Des conflits entre bailleurs et locataires deviennent fréquents.
Une situation qui exacerbe la spéculation dans les familles.
En cette période de résilience au Sud-Kivu suite à la guerre, la situation se complique davantage.
Surtout avec le non-respect des préavis et les expulsions arbitraires.
Un cas malheureux vient de se produire le jeudi 11 juin au quartier Nyakavogo dans la commune de Bagira entre bailleur et locataire suite à l’impossibilité d’honorer la convention de baille qui a conduit à une altercation.
La sociologue Marlène Iranga dénonce les conflits entre locataires et bailleurs qui sont parfois permanents surtout dans les parcelles où propriétaires et locataires partagent des toilettes et douches, notamment.
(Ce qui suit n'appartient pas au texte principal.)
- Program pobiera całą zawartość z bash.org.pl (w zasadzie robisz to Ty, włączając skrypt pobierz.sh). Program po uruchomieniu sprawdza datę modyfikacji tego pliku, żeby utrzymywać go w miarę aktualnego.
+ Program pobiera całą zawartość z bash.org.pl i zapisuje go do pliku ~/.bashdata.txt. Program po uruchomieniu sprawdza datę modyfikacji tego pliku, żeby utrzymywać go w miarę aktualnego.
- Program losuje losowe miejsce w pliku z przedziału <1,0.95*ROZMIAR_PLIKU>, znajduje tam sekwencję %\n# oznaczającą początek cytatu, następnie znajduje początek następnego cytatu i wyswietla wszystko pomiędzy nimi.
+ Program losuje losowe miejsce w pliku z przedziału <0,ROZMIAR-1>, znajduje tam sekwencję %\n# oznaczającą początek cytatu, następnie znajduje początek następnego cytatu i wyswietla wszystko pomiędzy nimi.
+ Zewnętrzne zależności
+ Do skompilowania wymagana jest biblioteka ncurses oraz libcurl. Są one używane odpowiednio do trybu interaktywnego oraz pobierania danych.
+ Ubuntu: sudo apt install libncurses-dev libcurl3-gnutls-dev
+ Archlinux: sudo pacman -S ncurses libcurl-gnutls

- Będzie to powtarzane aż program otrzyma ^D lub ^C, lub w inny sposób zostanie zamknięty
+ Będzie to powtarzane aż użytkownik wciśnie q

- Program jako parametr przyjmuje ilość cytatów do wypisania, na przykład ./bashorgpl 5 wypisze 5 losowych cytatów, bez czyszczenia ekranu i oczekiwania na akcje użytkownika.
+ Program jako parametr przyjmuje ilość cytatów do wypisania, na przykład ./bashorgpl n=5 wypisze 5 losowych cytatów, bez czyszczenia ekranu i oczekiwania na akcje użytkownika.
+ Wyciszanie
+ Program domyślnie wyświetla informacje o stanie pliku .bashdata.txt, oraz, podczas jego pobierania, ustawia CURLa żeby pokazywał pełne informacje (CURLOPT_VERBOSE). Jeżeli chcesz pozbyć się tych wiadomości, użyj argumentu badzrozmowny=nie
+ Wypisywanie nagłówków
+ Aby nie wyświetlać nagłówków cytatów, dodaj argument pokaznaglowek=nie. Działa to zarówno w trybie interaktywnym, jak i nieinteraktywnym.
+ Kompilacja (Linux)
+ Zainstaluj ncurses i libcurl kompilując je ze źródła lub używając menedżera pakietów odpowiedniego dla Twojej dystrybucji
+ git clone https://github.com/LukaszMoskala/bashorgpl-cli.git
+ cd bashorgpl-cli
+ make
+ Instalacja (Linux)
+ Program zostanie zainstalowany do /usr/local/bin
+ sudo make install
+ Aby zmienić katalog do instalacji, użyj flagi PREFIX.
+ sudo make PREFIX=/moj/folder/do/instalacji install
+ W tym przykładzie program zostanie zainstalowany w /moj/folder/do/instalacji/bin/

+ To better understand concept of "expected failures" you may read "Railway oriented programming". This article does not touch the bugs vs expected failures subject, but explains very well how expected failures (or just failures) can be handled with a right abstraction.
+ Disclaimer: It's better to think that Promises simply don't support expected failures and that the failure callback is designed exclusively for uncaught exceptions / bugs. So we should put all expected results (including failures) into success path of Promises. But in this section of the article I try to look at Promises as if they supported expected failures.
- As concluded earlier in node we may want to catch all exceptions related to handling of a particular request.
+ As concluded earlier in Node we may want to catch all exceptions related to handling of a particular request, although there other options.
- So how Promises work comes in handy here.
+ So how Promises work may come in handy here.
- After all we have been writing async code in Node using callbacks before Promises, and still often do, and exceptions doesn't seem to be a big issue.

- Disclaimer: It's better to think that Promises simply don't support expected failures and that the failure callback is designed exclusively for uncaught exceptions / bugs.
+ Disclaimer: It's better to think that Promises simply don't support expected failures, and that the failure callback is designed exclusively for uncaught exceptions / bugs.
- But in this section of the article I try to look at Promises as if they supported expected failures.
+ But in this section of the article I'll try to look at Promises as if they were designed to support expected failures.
Et d’ajouter que l’incompréhension autour de l’horaire d’entretien des toilettes et des visites intempestives détériore les relations entre bailleurs et locataires.
Pourtant la gestion de ces litiges est encadrée par la législation nationale en RDC.
Les rapports entre les deux parties sont régis par la Loi n°15/025 du 31 décembre 2015 relative aux baux à loyer.
La loi fixe la garantie locative (caution) à un maximum de 3 mois de loyer pour les baux résidentiels. Exiger 6 mois ou plus est illégal.
En cas de résiliation, le délai de préavis varie selon la nature du litige et la durée de la location, protégeant le locataire contre toute expulsion.